Greenbrier Mall
- Location: Chesapeake, Virginia, United States
- Coordinates: 36°46′45.6″N 76°13′38.8″W﻿ / ﻿36.779333°N 76.227444°W
- Address: 1401 Greenbrier Parkway South
- Opened: October 7, 1981; 44 years ago
- Developer: Homart Development
- Management: CBRE
- Owner: CBRE
- Floor area: 898,416 square feet (83,465.6 m^{2})
- Floors: 2
- Website: greenbriermall.com

= Greenbrier Mall =

Greenbrier Mall is a nearly 900,000 sqft regional mall in Chesapeake, Virginia, United States in the Hampton Roads metropolitan area. The mall has a hillside terrain, with entries on both upper and lower levels. It serves communities on the East Coast in the states of Virginia and North Carolina.

==History==
The mall's original anchors were Miller & Rhoads (sold to Hecht's in 1990) and Sears. Hess's was added in 1987. Leggett, a division of Belk, opened on September 7, 1988.

Proffitt's, which acquired the former Hess's in 1993, was sold to Dillard's in 1996. The Leggett store briefly operated as Belk before it was traded to Dillard's in 1998 as part of a mutual exchange. The former Belk became a men's and children's auxiliary store.

In 2003, Greenbrier Mall underwent an extensive renovation. Dillard's consolidated both stores to the former Proffitt's at the east end with a 160000 sqft reconstruction. In addition, the mall received a new color scheme and its current "G" mall logo, and the former Leggett/Belk/Dillard's building was converted to JCPenney.

In April 2004, during the renovation, CBL & Associates acquired the mall from Gregory Greenfield & Associates, Ltd. for $102.5 million. A year later, the new JCPenney department store was completed, and officially opened at the north end of the mall. In 2006, as part of a nationwide transition, Hecht's was rebranded as Macy's.

In 2015, Sears Holdings spun off 235 of its properties, including the Sears at Greenbrier Mall, into Seritage Growth Properties.

On June 28, 2018, Sears announced that its store would be closing as part of a plan to close 78 stores nationwide. The store closed in September 2018.

In 2019, Gameworks, formerly Jillians, announced it would move to MacArthur Center by spring 2020.
However the plans were shelved due to the closure of all (except 1) of their locations.

In 2020, a Rosie's Gaming Emporium, a bar, four restaurants, and a hotel was proposed to take the lot formerly occupied by Sears. On September 15, 2020, Chesapeake City Council withdrew the proposal because of traffic concerns on two intersections along Greenbrier Pkwy, Crosssways Blvd, and Eden Way North.
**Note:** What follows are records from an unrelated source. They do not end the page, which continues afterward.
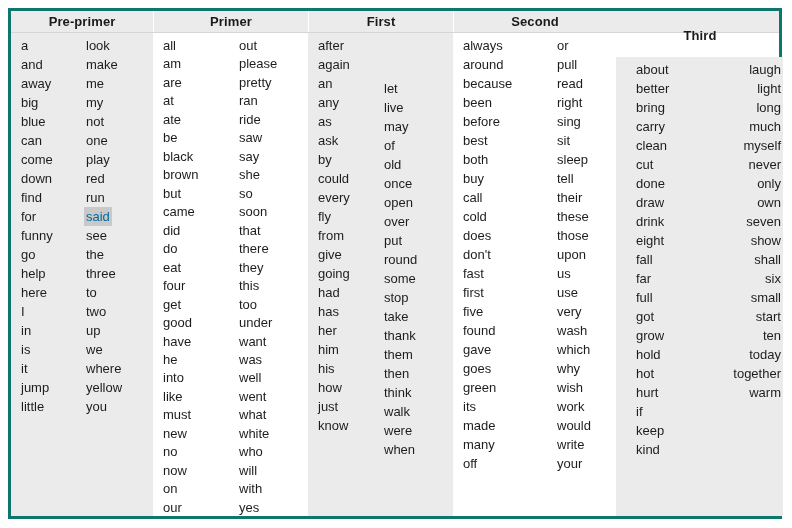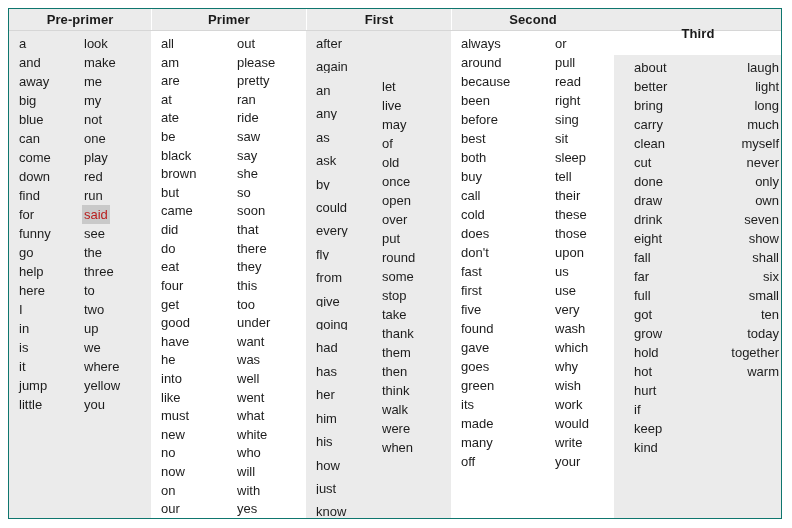--- a/index.html
+++ b/index.html
@@ -18,7 +18,7 @@
     top: 8px;
     width: 774px;
     height: 511px;
-    border: 1px solid #0f766e;
+    border: 3px solid #0f766e;
     box-sizing: border-box;
     display: flex;
     flex-direction: column;

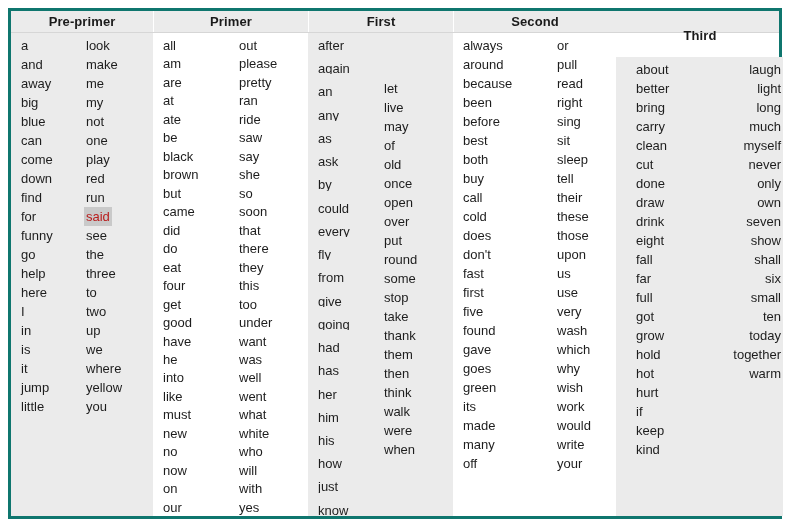--- a/index.html
+++ b/index.html
@@ -103,7 +103,7 @@
   .g1 .sc0 { flex: 0 0 78px; padding-left: 8px; }
   .g1 .sc1 { flex: 1 1 auto;  padding-left: 6px; }
 
-  .g2 .sc0 { flex: 0 0 68px; padding-left: 8px; gap: 8px; }
+  .g2 .sc0 { flex: 0 0 68px; padding-left: 8px; }
   .g2 .sc1 { flex: 1 1 auto;  padding-left: 6px; margin-top: 43px; }
 
   .g3 .sc0 { flex: 0 0 96px; padding-left: 8px; text-decoration: underline; }

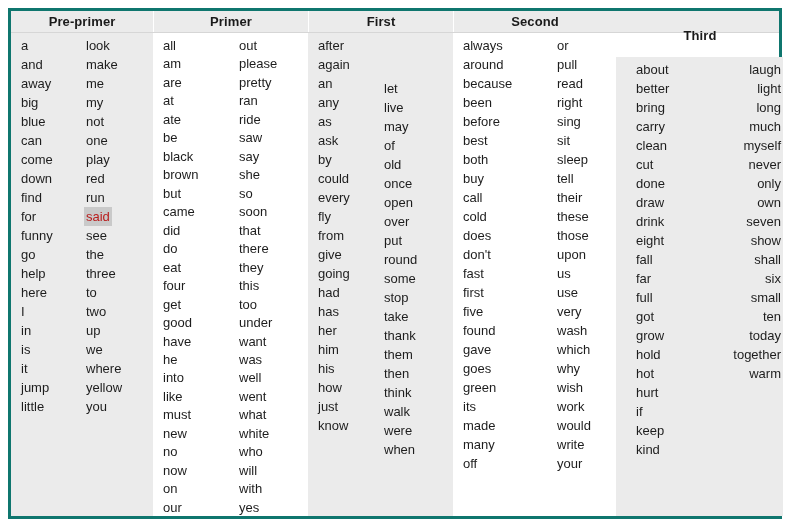--- a/index.html
+++ b/index.html
@@ -86,7 +86,7 @@
 
   .word.highlight > span {
     background: #c9c9c9;
-    color: #b91c1c;
+    color: #0369a1;
   }
 
   

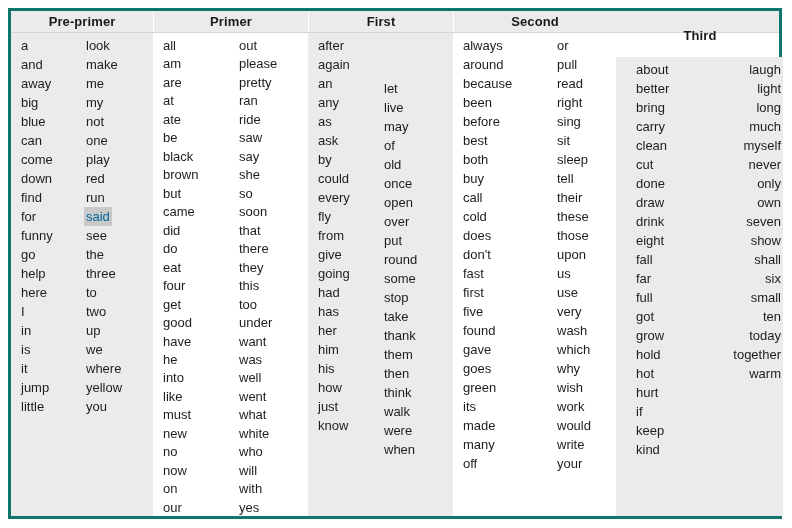--- a/index.html
+++ b/index.html
@@ -365,6 +365,7 @@
           <div class="word"><span>shall</span></div>
           <div class="word"><span>six</span></div>
           <div class="word"><span>small</span></div>
+          <div class="word"><span>start</span></div>
           <div class="word"><span>ten</span></div>
           <div class="word"><span>today</span></div>
           <div class="word"><span>together</span></div>

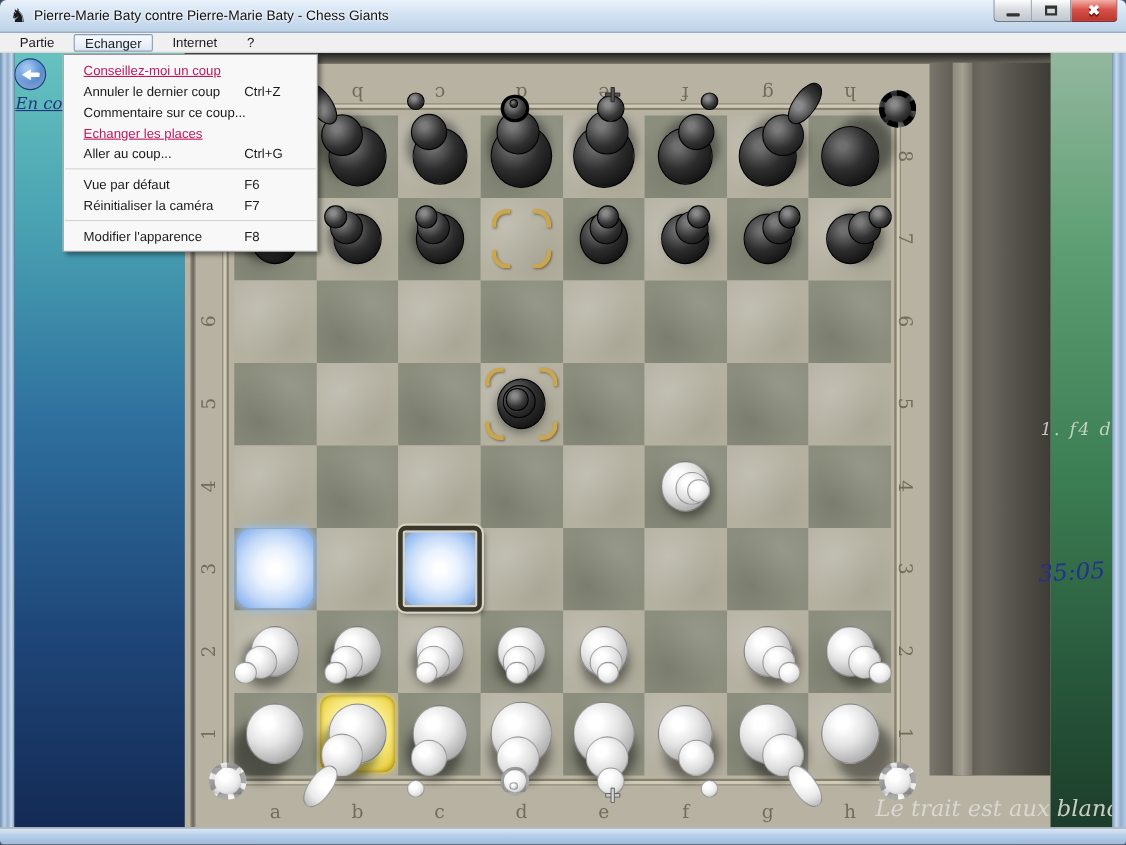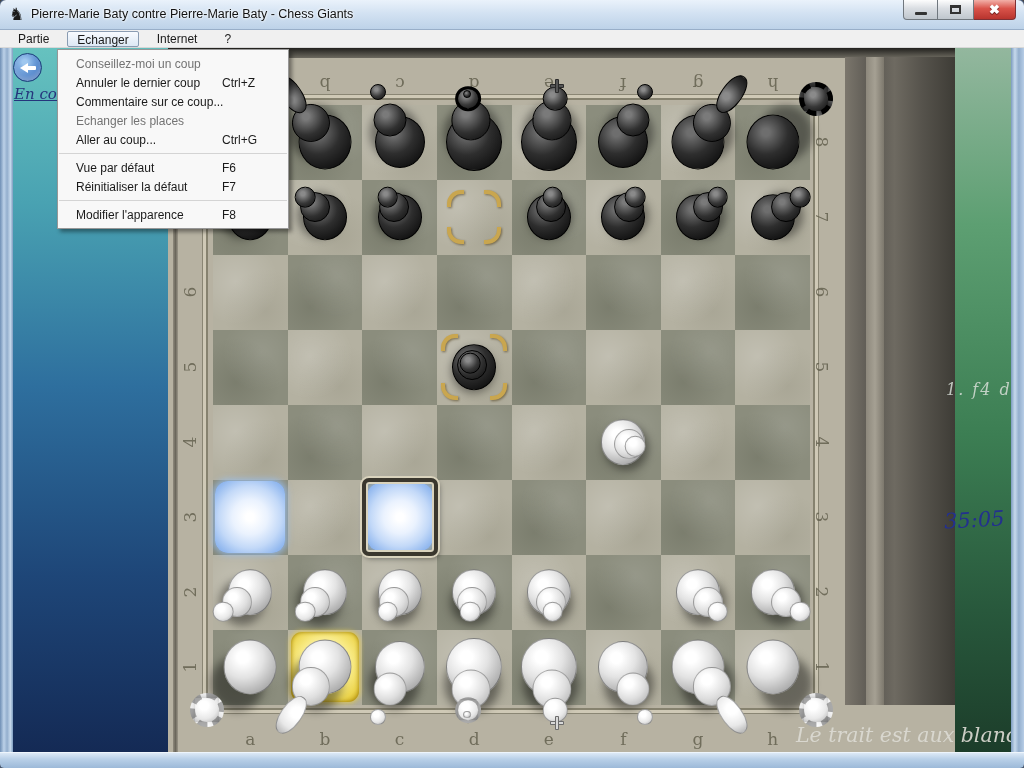--- a/index.html
+++ b/index.html
@@ -128,7 +128,7 @@
   .cm-item{height:19px;display:flex;align-items:center;padding-left:18px;padding-right:8px;color:#1a1a1a;}
   .cm-item .lbl{flex:1 1 auto;white-space:nowrap;}
   .cm-item .sc{flex:0 0 58px;text-align:left;}
-  .cm-item.disabled{color:#737373;}
+  .cm-item.disabled{color:#be185d;text-decoration:underline;}
   .cm-item.highlight{background:#3296fd;color:#0e2a55;}
   .cm-sep{height:1px;background:#d4d4d4;margin:4px 1px;}
 </style>

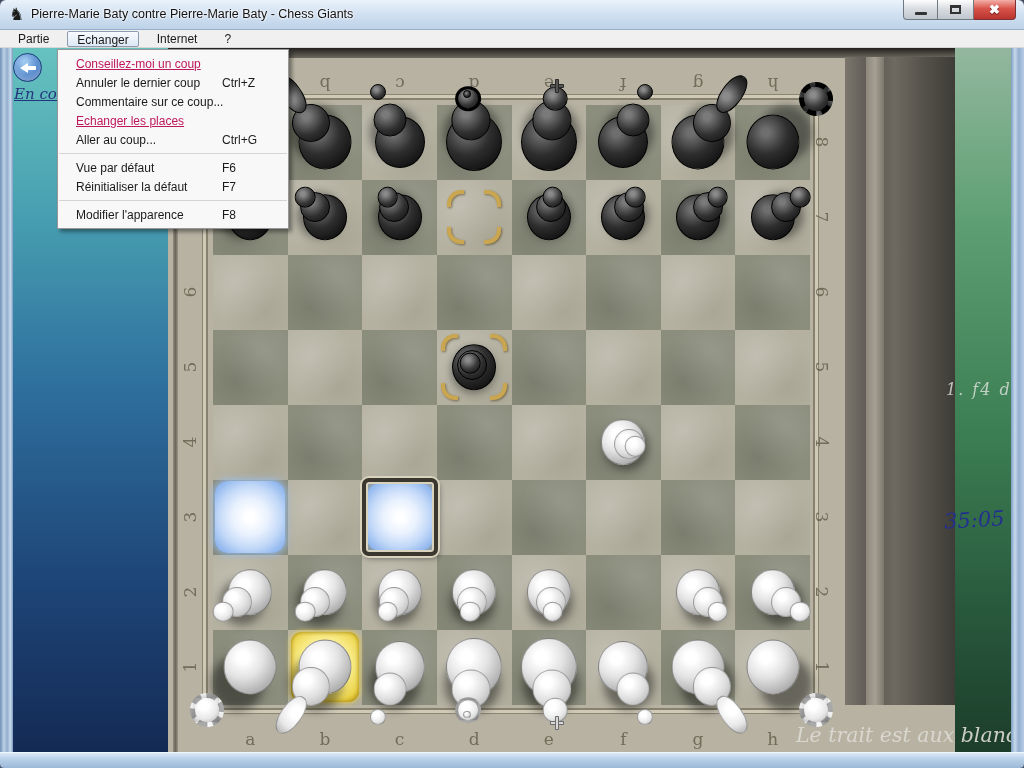--- a/index.html
+++ b/index.html
@@ -460,7 +460,7 @@
         <span class="sc">F6</span>
       </div>
       <div class="cm-item">
-        <span class="lbl">Réinitialiser la défaut</span>
+        <span class="lbl">Réinitialiser la caméra</span>
         <span class="sc">F7</span>
       </div>
       <div class="cm-sep"></div>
On March 10, 2022, the mall was placed into receivership with CBL & Associates anticipating returning the property to the lender. The property officially transferred to the lender in October 2022.

On February 27, 2025, a three-day auction began for Greenbrier Mall. On April 4, 2025, Michael Sifen through Sifen's company, Sifen, Inc, was announced as winner of the auction.

In January, 2026, plans were announced to convert the former Sears anchor space into a Costco wholesale store along with a gas station. The new store is expected to employ 200 people and open sometime in 2027.